Would you copy the records exactly, leaving the pictures out?

☆ ☆ ☆ ☆ ☆

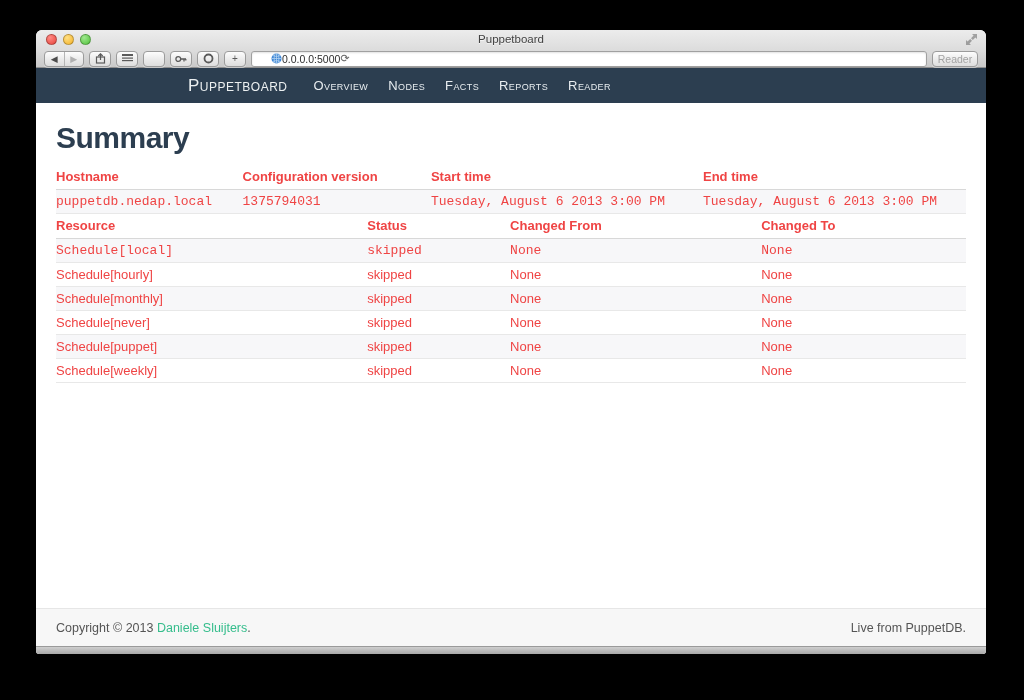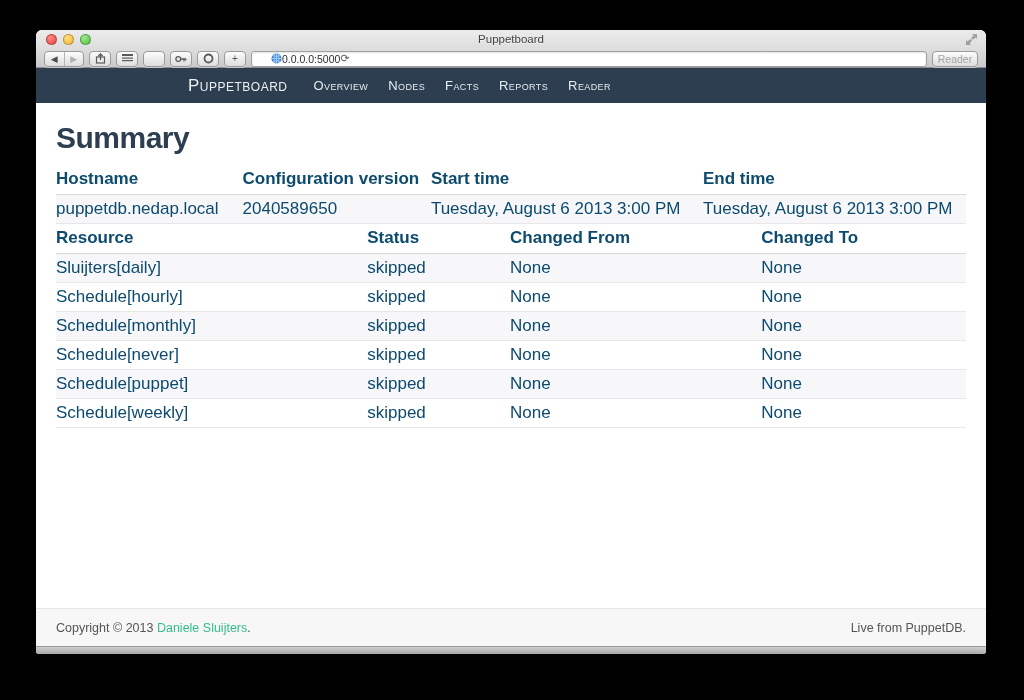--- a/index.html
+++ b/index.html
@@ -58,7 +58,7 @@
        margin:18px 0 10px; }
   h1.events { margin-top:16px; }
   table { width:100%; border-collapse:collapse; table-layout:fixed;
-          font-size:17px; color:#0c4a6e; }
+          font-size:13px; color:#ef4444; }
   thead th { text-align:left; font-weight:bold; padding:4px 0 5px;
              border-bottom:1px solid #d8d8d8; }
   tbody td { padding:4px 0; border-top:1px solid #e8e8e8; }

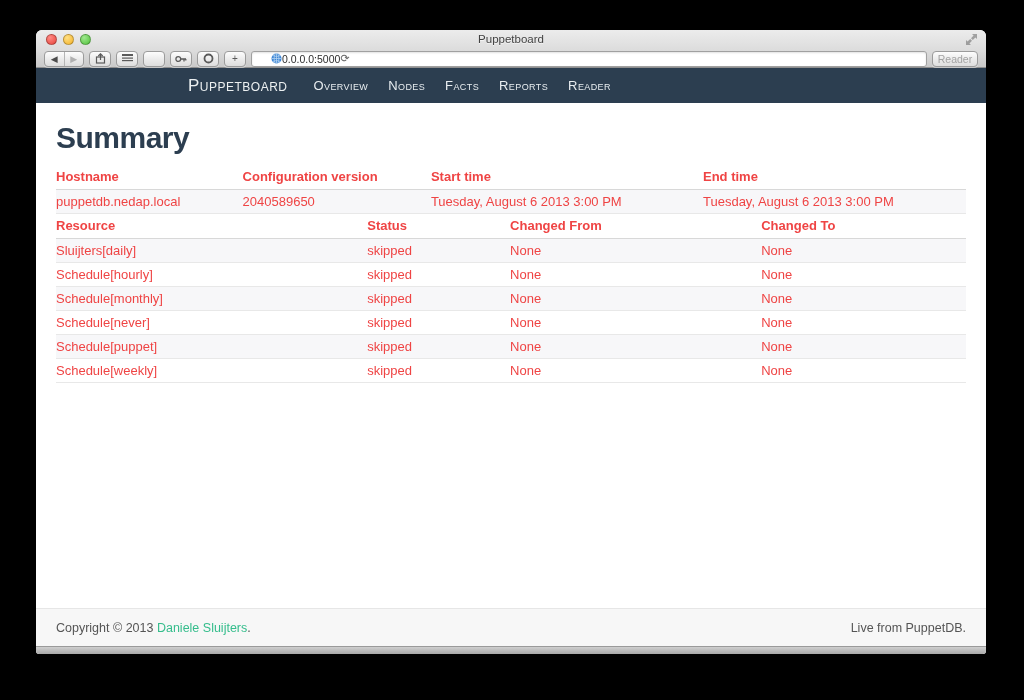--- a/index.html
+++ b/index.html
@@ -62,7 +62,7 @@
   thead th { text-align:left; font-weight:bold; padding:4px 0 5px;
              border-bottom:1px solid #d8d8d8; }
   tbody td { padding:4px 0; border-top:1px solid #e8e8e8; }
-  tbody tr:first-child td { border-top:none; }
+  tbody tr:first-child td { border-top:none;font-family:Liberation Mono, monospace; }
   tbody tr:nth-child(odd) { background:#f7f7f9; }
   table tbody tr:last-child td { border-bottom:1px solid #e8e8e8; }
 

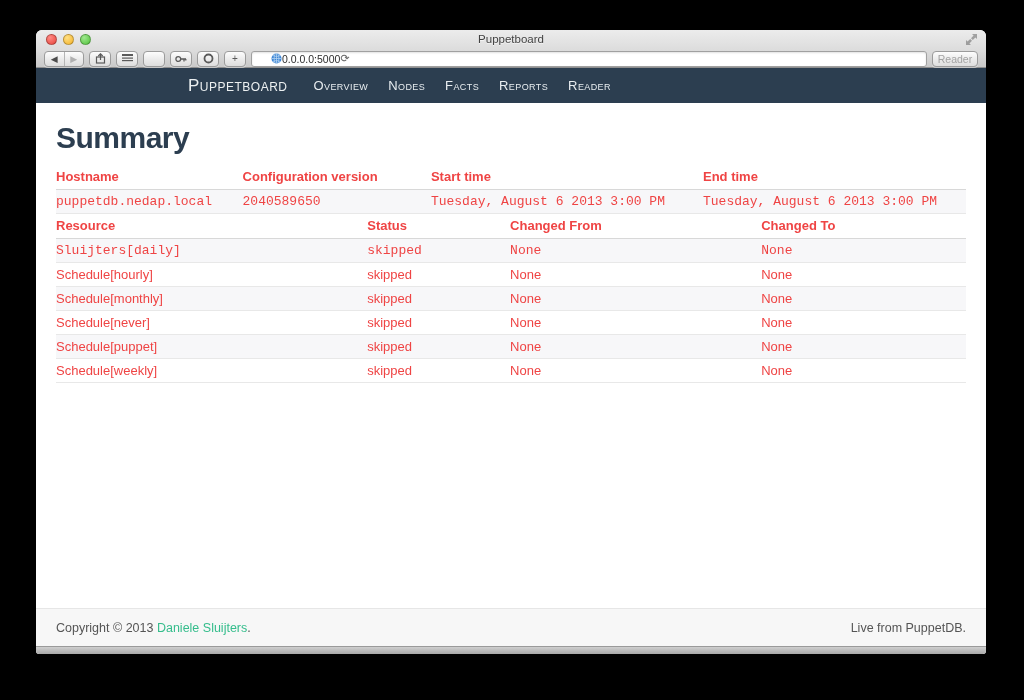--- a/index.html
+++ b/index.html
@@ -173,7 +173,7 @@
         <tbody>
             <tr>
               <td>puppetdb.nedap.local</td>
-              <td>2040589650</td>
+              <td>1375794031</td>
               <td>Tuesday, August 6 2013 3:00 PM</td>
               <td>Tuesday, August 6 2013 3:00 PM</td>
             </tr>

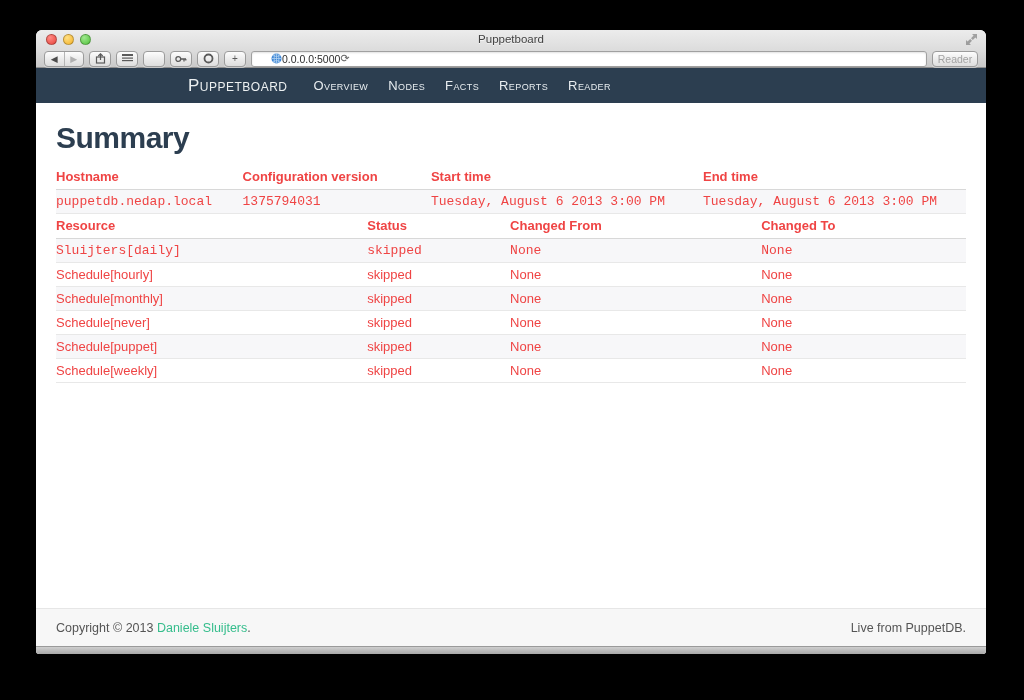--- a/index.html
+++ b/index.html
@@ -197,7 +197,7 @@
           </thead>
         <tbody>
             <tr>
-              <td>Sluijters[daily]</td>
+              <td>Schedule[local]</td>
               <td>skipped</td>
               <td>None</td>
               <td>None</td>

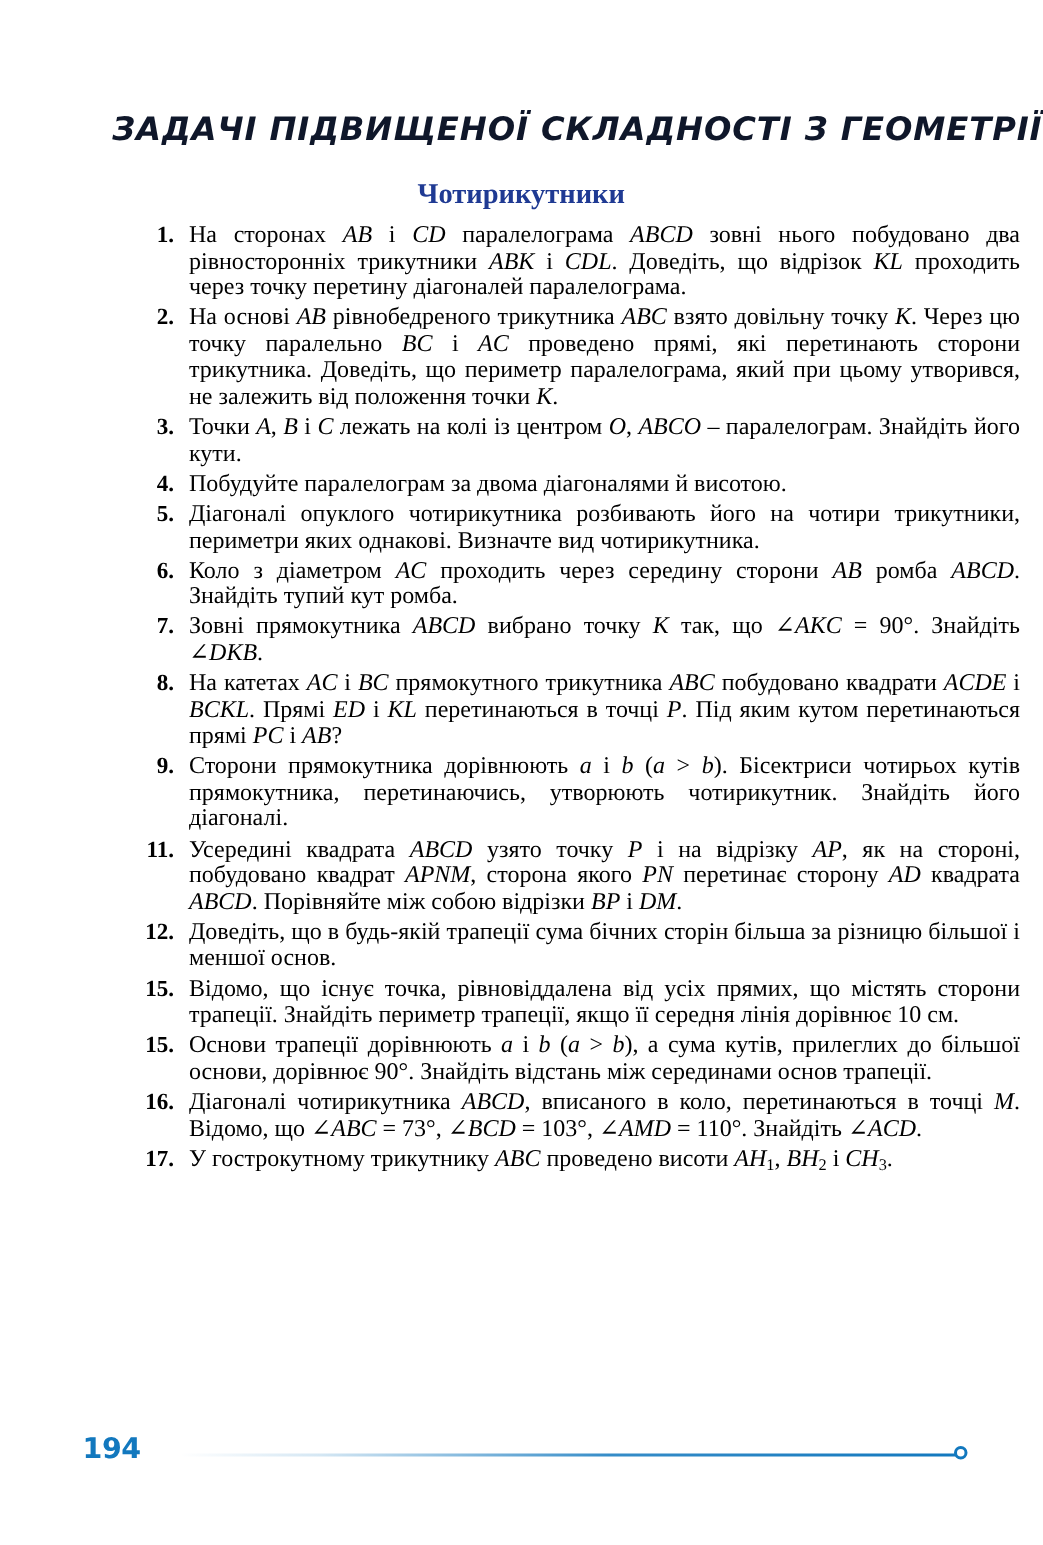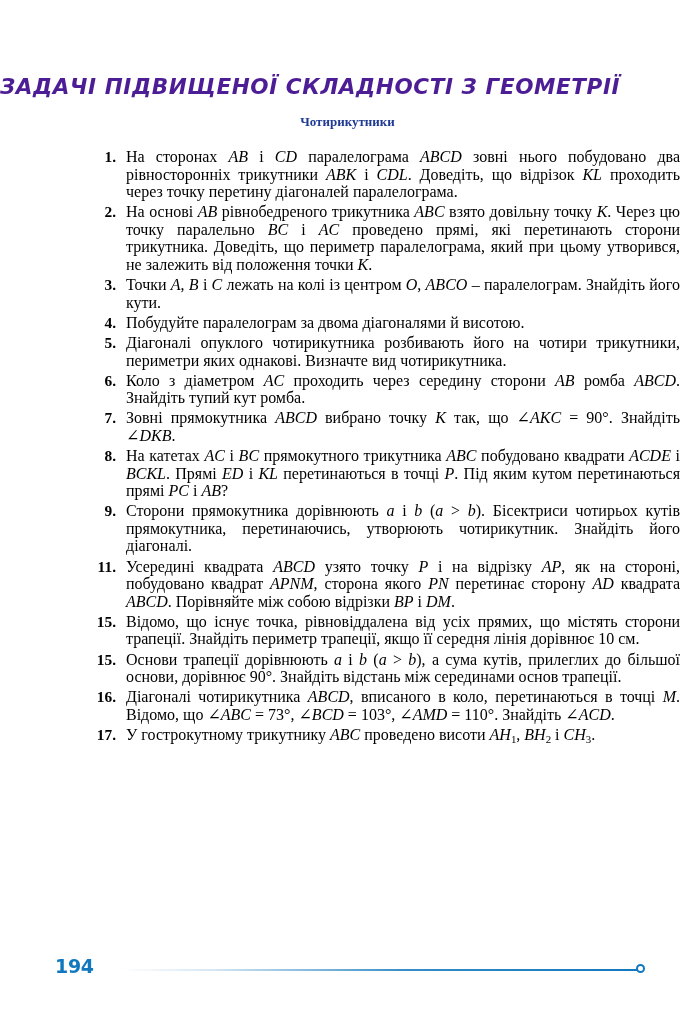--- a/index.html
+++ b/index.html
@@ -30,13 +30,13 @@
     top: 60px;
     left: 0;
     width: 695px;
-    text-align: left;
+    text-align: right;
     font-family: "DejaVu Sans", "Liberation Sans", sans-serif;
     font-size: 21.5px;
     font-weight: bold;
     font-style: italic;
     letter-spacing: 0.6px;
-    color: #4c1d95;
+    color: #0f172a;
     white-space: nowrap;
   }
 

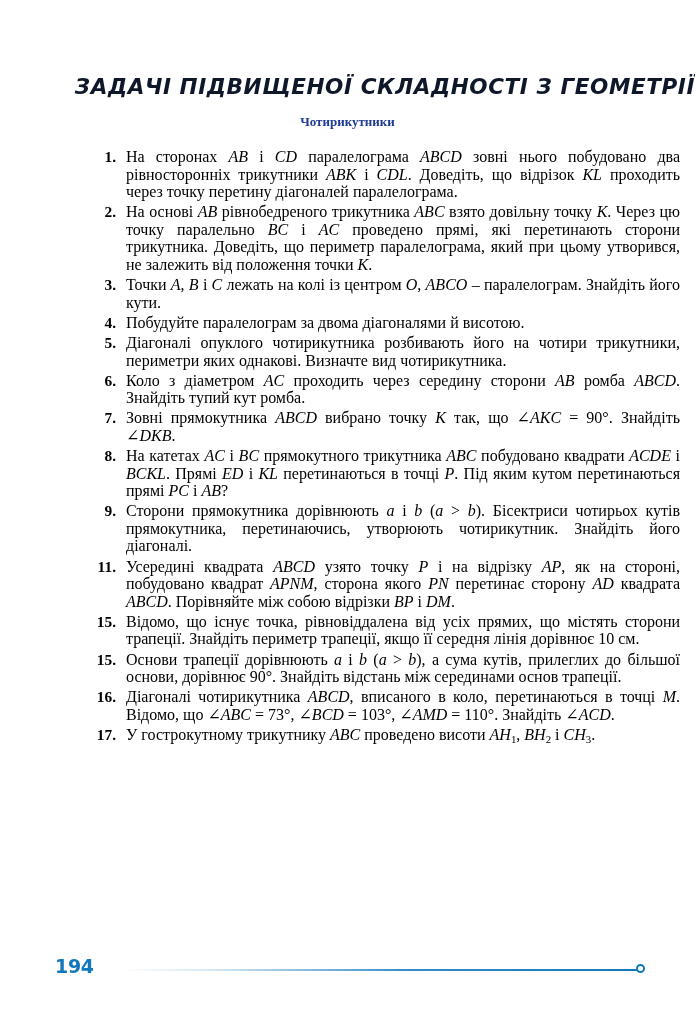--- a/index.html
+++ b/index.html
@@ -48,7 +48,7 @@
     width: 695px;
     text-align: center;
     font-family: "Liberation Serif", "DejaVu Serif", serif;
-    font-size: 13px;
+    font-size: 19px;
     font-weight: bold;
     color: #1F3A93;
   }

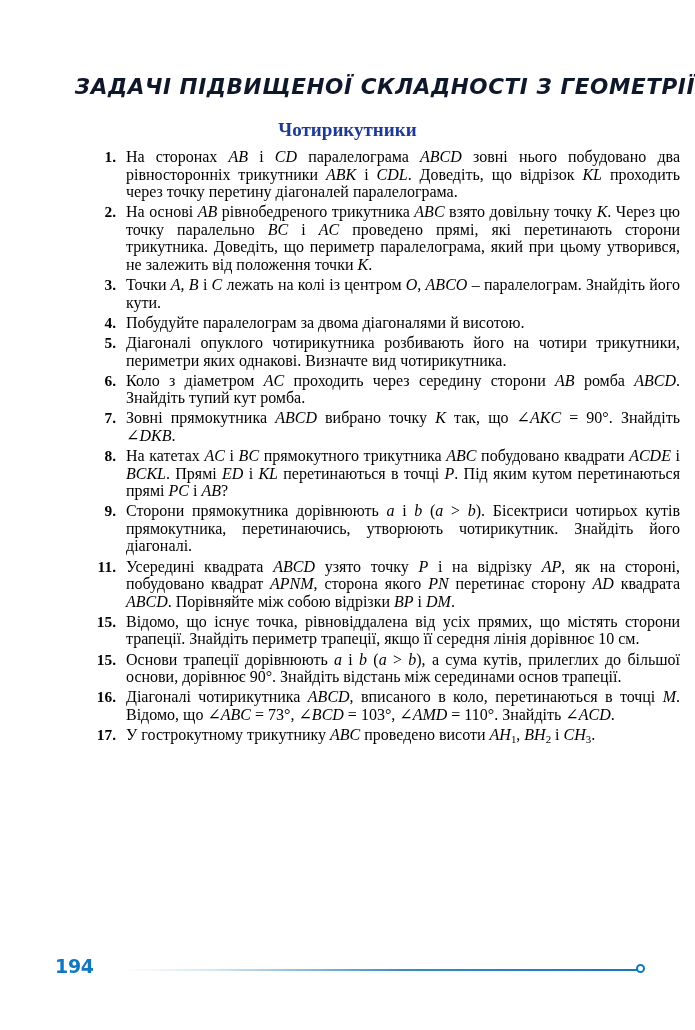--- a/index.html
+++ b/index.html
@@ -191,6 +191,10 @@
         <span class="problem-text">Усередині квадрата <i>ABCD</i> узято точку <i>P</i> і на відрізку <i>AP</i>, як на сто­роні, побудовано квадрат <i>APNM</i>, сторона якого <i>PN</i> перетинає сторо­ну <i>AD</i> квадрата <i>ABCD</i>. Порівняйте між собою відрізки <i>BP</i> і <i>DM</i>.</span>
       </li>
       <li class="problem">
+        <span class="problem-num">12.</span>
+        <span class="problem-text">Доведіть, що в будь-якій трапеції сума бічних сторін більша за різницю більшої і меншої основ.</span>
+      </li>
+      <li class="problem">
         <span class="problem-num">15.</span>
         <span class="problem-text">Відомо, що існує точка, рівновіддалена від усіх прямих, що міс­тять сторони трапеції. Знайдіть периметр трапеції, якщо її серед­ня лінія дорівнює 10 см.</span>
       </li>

☆ ☆ ☆ ☆ ☆

→ REPLY:
--- a/index.html
+++ b/index.html
@@ -58,7 +58,7 @@
        margin:18px 0 10px; }
   h1.events { margin-top:16px; }
   table { width:100%; border-collapse:collapse; table-layout:fixed;
-          font-size:17px; color:#0c4a6e; }
+          font-size:13px; color:#ef4444; }
   thead th { text-align:left; font-weight:bold; padding:4px 0 5px;
              border-bottom:1px solid #d8d8d8; }
   tbody td { padding:4px 0; border-top:1px solid #e8e8e8; }

--- a/index.html
+++ b/index.html
@@ -62,7 +62,7 @@
   thead th { text-align:left; font-weight:bold; padding:4px 0 5px;
              border-bottom:1px solid #d8d8d8; }
   tbody td { padding:4px 0; border-top:1px solid #e8e8e8; }
-  tbody tr:first-child td { border-top:none; }
+  tbody tr:first-child td { border-top:none;font-family:Liberation Mono, monospace; }
   tbody tr:nth-child(odd) { background:#f7f7f9; }
   table tbody tr:last-child td { border-bottom:1px solid #e8e8e8; }
 

--- a/index.html
+++ b/index.html
@@ -173,7 +173,7 @@
         <tbody>
             <tr>
               <td>puppetdb.nedap.local</td>
-              <td>2040589650</td>
+              <td>1375794031</td>
               <td>Tuesday, August 6 2013 3:00 PM</td>
               <td>Tuesday, August 6 2013 3:00 PM</td>
             </tr>

--- a/index.html
+++ b/index.html
@@ -197,7 +197,7 @@
           </thead>
         <tbody>
             <tr>
-              <td>Sluijters[daily]</td>
+              <td>Schedule[local]</td>
               <td>skipped</td>
               <td>None</td>
               <td>None</td>

--- a/index.html
+++ b/index.html
@@ -30,13 +30,13 @@
     top: 60px;
     left: 0;
     width: 695px;
-    text-align: left;
+    text-align: right;
     font-family: "DejaVu Sans", "Liberation Sans", sans-serif;
     font-size: 21.5px;
     font-weight: bold;
     font-style: italic;
     letter-spacing: 0.6px;
-    color: #4c1d95;
+    color: #0f172a;
     white-space: nowrap;
   }
 

--- a/index.html
+++ b/index.html
@@ -48,7 +48,7 @@
     width: 695px;
     text-align: center;
     font-family: "Liberation Serif", "DejaVu Serif", serif;
-    font-size: 13px;
+    font-size: 19px;
     font-weight: bold;
     color: #1F3A93;
   }

--- a/index.html
+++ b/index.html
@@ -191,6 +191,10 @@
         <span class="problem-text">Усередині квадрата <i>ABCD</i> узято точку <i>P</i> і на відрізку <i>AP</i>, як на сто­роні, побудовано квадрат <i>APNM</i>, сторона якого <i>PN</i> перетинає сторо­ну <i>AD</i> квадрата <i>ABCD</i>. Порівняйте між собою відрізки <i>BP</i> і <i>DM</i>.</span>
       </li>
       <li class="problem">
+        <span class="problem-num">12.</span>
+        <span class="problem-text">Доведіть, що в будь-якій трапеції сума бічних сторін більша за різницю більшої і меншої основ.</span>
+      </li>
+      <li class="problem">
         <span class="problem-num">15.</span>
         <span class="problem-text">Відомо, що існує точка, рівновіддалена від усіх прямих, що міс­тять сторони трапеції. Знайдіть периметр трапеції, якщо її серед­ня лінія дорівнює 10 см.</span>
       </li>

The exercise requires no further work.